Search code examples
apache-flinkflink-sql

Flink - Dataset - Can Flink respect the order of processing on multiple flows / input ?


In my Flink batch program (DataSet / Table ), I am reading multiple file, this is producing differents flows, do some processing, and save it with output format
As flink is using dataflow model, and my flows are not really related, it is processing in parallel

Yet I want Flink to respect the order of my output operations at least, because I want flow1 to be save before flow2

For example I have something like :

Table table1 = tableEnv.fromTableSource(new MyTableSource1());
DataSet<Obj1> dataSet1 = talbeEnv.toDataSet(table1.select("toto",..),Obj1.class)
dataSet1.output(new WateverdatasinkSQL())

Table table2 = tableEnv.fromTableSource(new MyTableSource2());
DataSet<Obj2 dataSet2 = tableEnv.toDataSet(table2.select("foo","bar",..),Obj2.class)
dataSet2.output(new WateverdatasinkSQL())

I want flink to wait for dataSet1 to be save to continue...
How can I do it as successive operations ?
I have already looked at the execution modes, but this is not doing it

Regards, Bastien


Solution

  • The easiest solution is to separate both flows into individual jobs and execute them one after the other.

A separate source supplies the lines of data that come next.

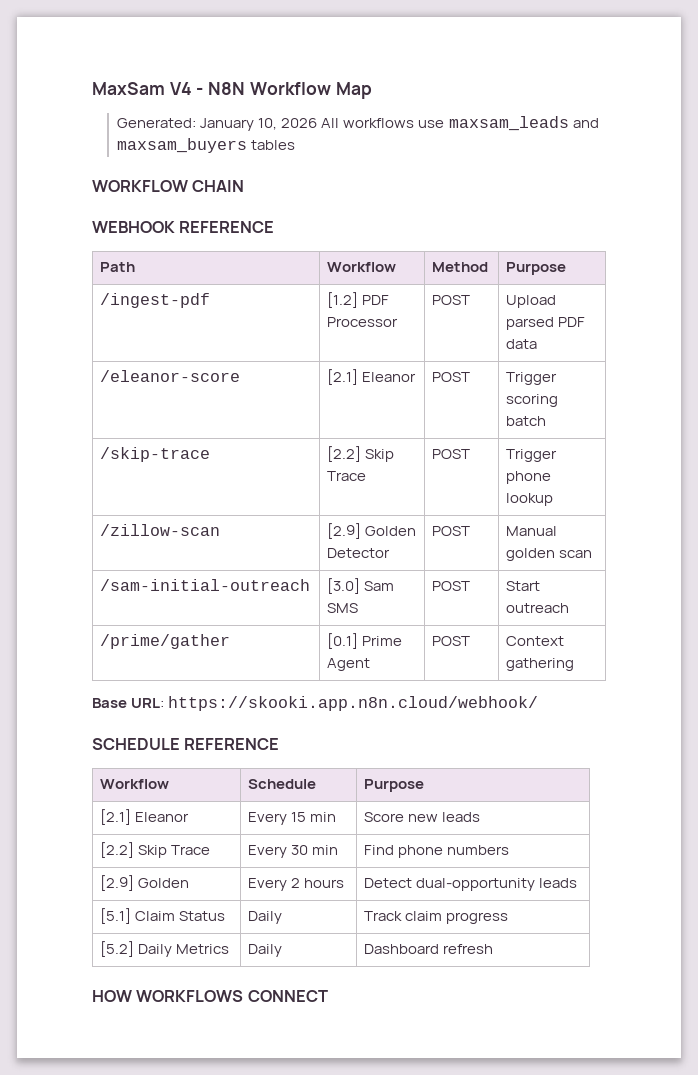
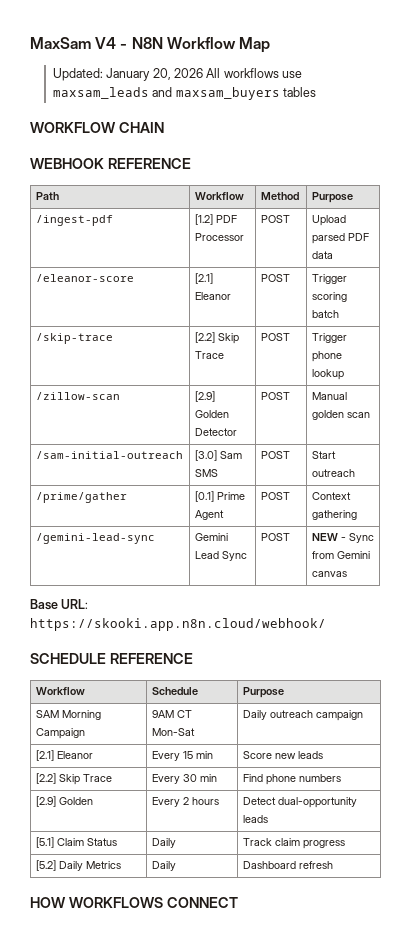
- Generated: January 10, 2026 All workflows use maxsam_leads and maxsam_buyers tables
+ Updated: January 20, 2026 All workflows use maxsam_leads and maxsam_buyers tables
+ /gemini-lead-sync | Gemini Lead Sync | POST | NEW - Sync from Gemini canvas
+ SAM Morning Campaign | 9AM CT Mon-Sat | Daily outreach campaign

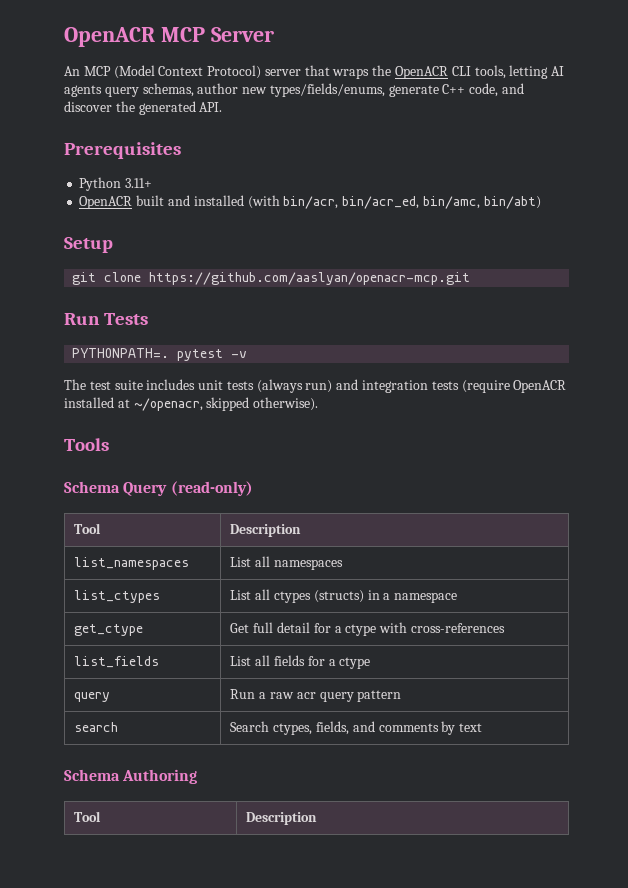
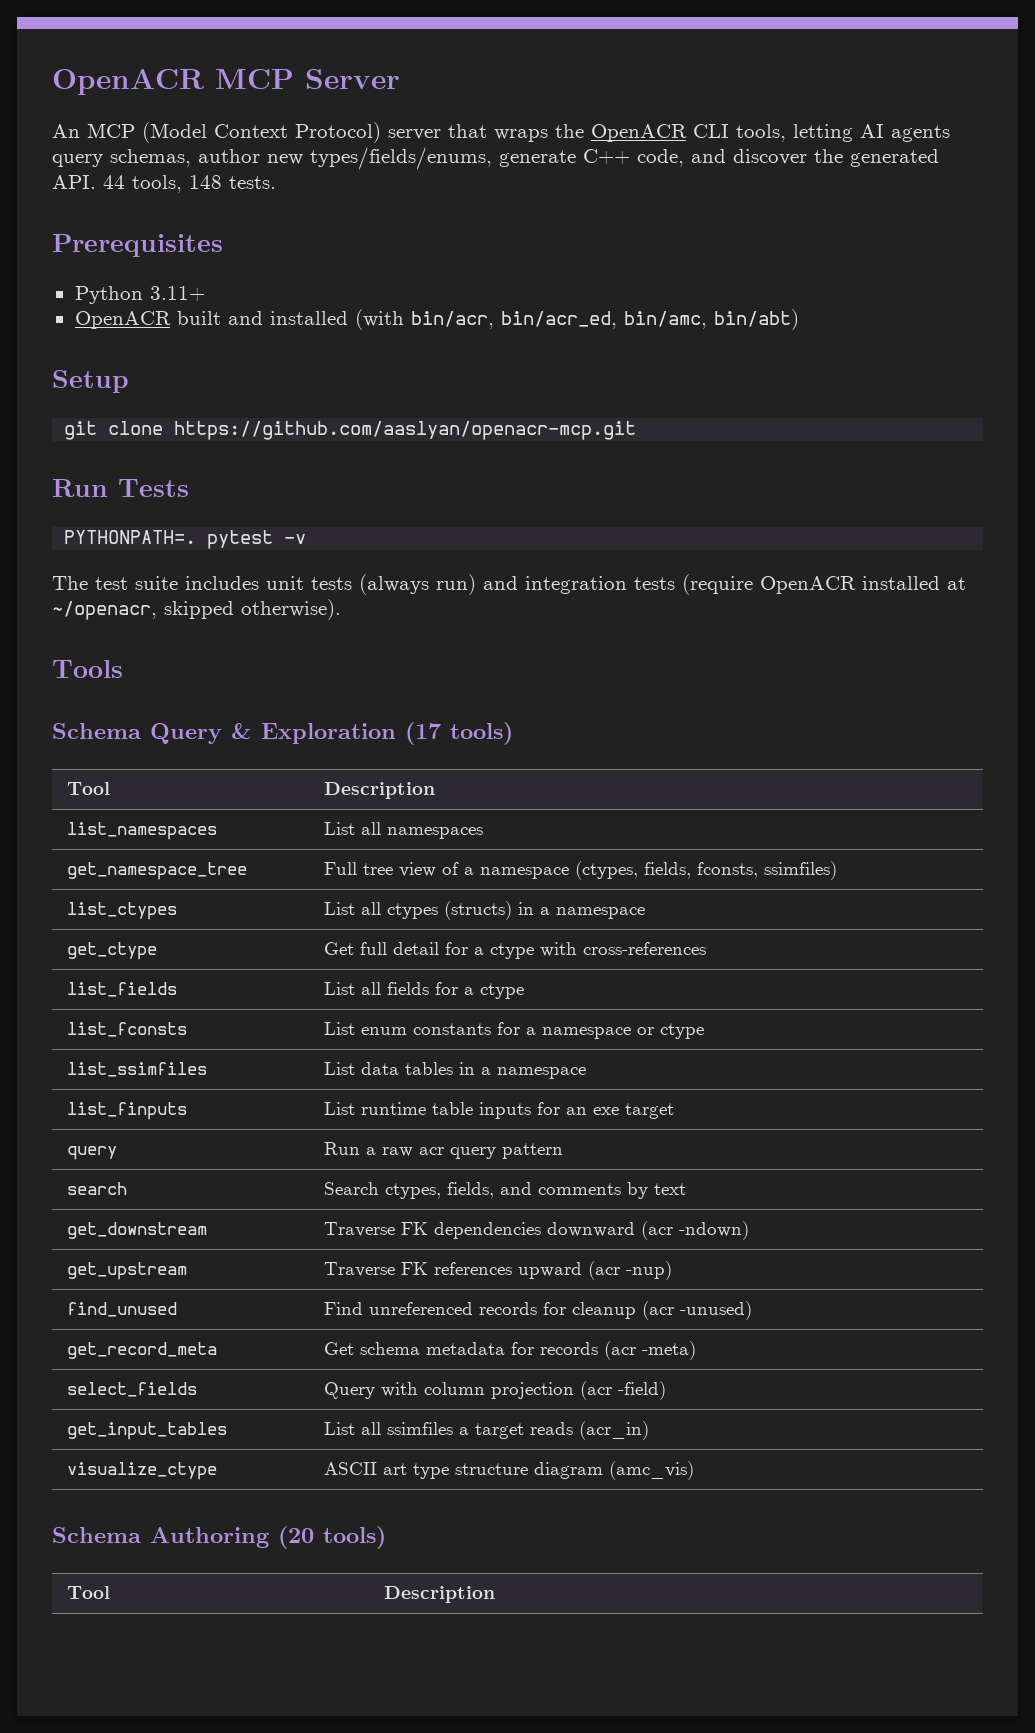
- An MCP (Model Context Protocol) server that wraps the OpenACR CLI tools, letting AI agents query schemas, author new types/fields/enums, generate C++ code, and discover the generated API.
+ An MCP (Model Context Protocol) server that wraps the OpenACR CLI tools, letting AI agents query schemas, author new types/fields/enums, generate C++ code, and discover the generated API. 44 tools, 148 tests.
- Schema Query (read-only)
+ Schema Query & Exploration (17 tools)
+ get_namespace_tree | Full tree view of a namespace (ctypes, fields, fconsts, ssimfiles)
+ list_fconsts | List enum constants for a namespace or ctype
+ list_ssimfiles | List data tables in a namespace
+ list_finputs | List runtime table inputs for an exe target
+ get_downstream | Traverse FK dependencies downward (acr -ndown)
+ get_upstream | Traverse FK references upward (acr -nup)
+ find_unused | Find unreferenced records for cleanup (acr -unused)
+ get_record_meta | Get schema metadata for records (acr -meta)
+ select_fields | Query with column projection (acr -field)
+ get_input_tables | List all ssimfiles a target reads (acr_in)
+ visualize_ctype | ASCII art type structure diagram (amc_vis)
- Schema Authoring
+ Schema Authoring (20 tools)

    Table table1 = tableEnv.fromTableSource(new MyTableSource1());
    DataSet<Obj1> dataSet1 = talbeEnv.toDataSet(table1.select("toto",..), Obj1.class);
    dataSet1.output(new WateverdatasinkSQL());
    env.execute();
    
    Table table2 = tableEnv.fromTableSource(new MyTableSource2());
    DataSet<Obj2> dataSet2 = tableEnv.toDataSet(table2.select("foo","bar",..), Obj2.class);
    dataSet2.output(new WateverdatasinkSQL());
    env.execute();